El Guardián de Ansosa
La montaña de Ansosa en Hermigua, no dejaría de ser otro promontorio más del Valle si no fuese porque en sus dominios, cubierto muchas veces por la niebla, sucedió un oscuro episodio en el que “el bien y el maligno” libraron una funesta batalla.
Se dice que, en tiempos remotos y cuando aún María Castaña injuriaba a la Iglesia de Lugo, Hermigua era un Valle virgen, apenas sin habitantes y que, los pocos que allí moraban, guardaban con celo el secreto de la riqueza de sus tierras.
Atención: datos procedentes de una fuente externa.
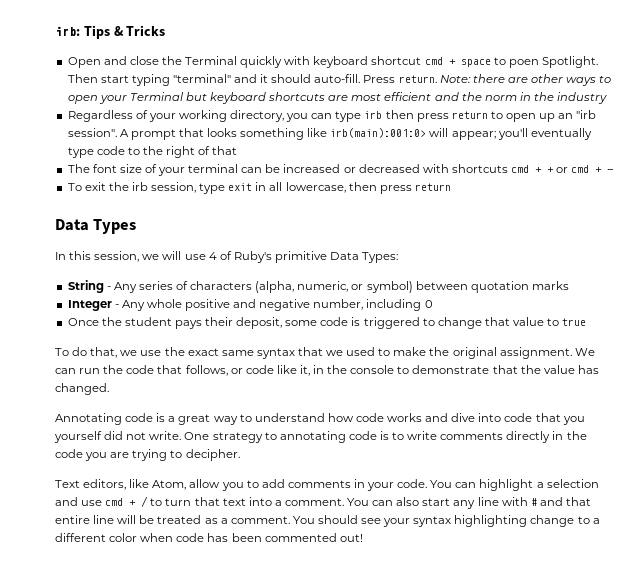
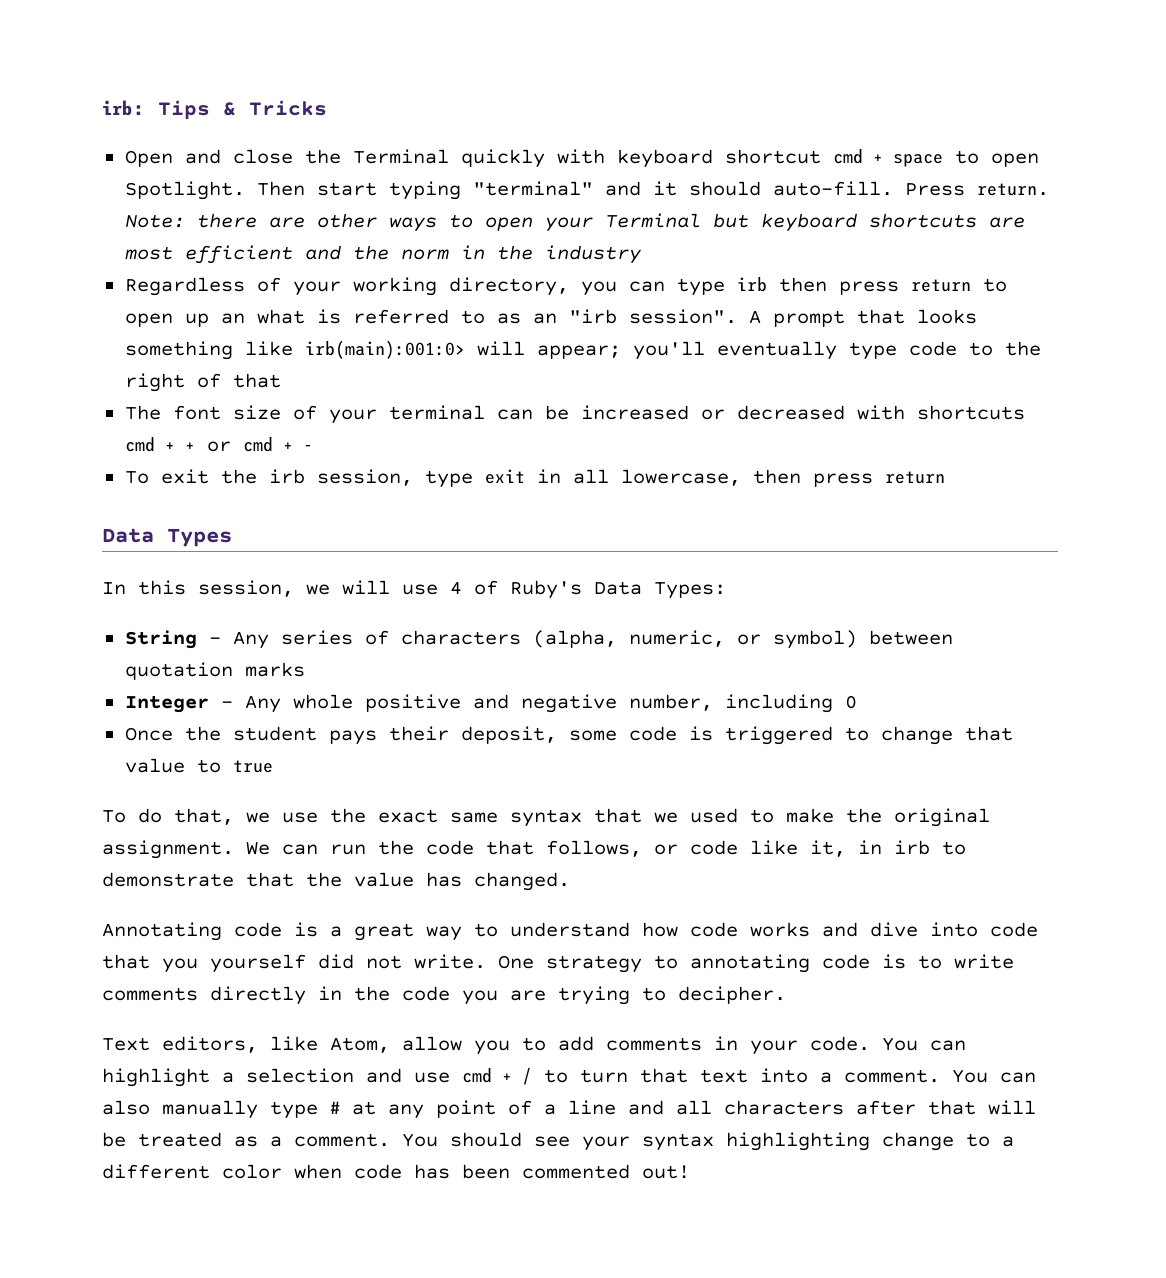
[508,59,539,68] poen -> [990,153,1039,167] open
(574, 116) none -> [256,309,557,324] what is referred to as an
[274,251,327,263] primitive -> (582, 589) none
[327,365,395,374] the console -> [894,840,930,855] irb
[422,497,591,509] [55,515,115,524] start any line with # and that entire line -> [162,1100,976,1119] manually type # at any point of a line and all characters after that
La familia custodia de tan importante enigma, vivía en los alrededores de Ansosa; un lugar que por su situación, les permitía divisar la extensión del Valle y cualquier “elemento” que pusiese en peligro “la clave” de porqué, el Valle gozaba de esa magnificencia natural.
Por aquellos tiempos, “los partidarios del mal”, encarnados en seres de apariencia humana, ya habían puesto sus miras en hacerse con el lugar para ser destinado a “sitio de rito” y “cultos demoníacos”; algo que los custodios trataron y lograron impedir aún a costa de sus vidas.
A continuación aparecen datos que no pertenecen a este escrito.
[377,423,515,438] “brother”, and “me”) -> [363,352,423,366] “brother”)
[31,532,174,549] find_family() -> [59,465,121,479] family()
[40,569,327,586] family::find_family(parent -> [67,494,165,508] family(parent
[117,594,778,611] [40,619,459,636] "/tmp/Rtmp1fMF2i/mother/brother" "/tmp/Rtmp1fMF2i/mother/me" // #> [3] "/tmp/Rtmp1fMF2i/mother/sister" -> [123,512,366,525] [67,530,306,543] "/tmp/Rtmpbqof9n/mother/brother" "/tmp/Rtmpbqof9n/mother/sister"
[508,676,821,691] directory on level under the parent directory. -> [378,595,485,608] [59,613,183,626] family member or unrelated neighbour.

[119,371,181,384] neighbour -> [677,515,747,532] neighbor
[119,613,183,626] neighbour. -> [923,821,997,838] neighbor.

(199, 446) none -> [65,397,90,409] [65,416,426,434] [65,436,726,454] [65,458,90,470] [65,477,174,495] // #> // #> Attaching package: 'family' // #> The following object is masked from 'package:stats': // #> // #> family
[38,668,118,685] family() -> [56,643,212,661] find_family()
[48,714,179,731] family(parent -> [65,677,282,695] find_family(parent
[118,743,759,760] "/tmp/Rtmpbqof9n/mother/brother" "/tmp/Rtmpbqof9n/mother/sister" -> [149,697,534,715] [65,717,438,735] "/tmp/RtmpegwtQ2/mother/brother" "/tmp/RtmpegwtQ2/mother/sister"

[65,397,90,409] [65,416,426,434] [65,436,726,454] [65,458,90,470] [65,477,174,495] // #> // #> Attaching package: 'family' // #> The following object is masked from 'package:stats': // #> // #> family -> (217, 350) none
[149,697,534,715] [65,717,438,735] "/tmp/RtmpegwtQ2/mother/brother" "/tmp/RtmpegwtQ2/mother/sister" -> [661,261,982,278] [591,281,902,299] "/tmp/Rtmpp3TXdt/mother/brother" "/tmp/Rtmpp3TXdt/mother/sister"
Una tarde que parecía transcurriría igual que las demás, el camino a Ansosa estaba siendo transitado por, lo que a lo lejos, parecían tres mujeres indefensas y extraviadas y que buscaban ser auxiliadas por quienes vigilaban la montaña.
En este punto, el relato se confunde pero algunas versiones coinciden en afirmar que, logrando engañar a los “guardianes”, intentaron posteriormente arrebatarles el “secreto” que con tanto empeño salvaguardaban y que, para ello, hicieron uso de unas “pócimas” que “enturbiaron” la voluntad de éstos.
En su delirio y confusión, la familia que custodiaba Ansosa, logro invocar una niebla espesa que se cernió aquella tarde en la montaña, logrando que los intrusos no pudieran culminar su pretensión aunque con ello, también los primeros sufrieran los efectos. Perdidos y desorientados, lograron escapar y ocultarse en una cueva de sus perseguidoras. Para no ser encontrados, tras de ellos, un derrumbe cerró el acceso a la gruta en la que esperaron tranquilamente el fatal destino que les aguardaba, morir encerrados pero satisfechos por mantener a salvo “el secreto”.
Se decía que, algún tiempo después, una mañana aparecía a los pies de Ansosa, un pequeño Roque que se asemeja a un león en posición de guardia, conocido por "El Bucio", y que es éste, la unión de las almas en forma pétrea de aquellos que, tras su muerte, continúan protegiendo el lugar de todos los que pretenden descubrir lo que la montaña esconde.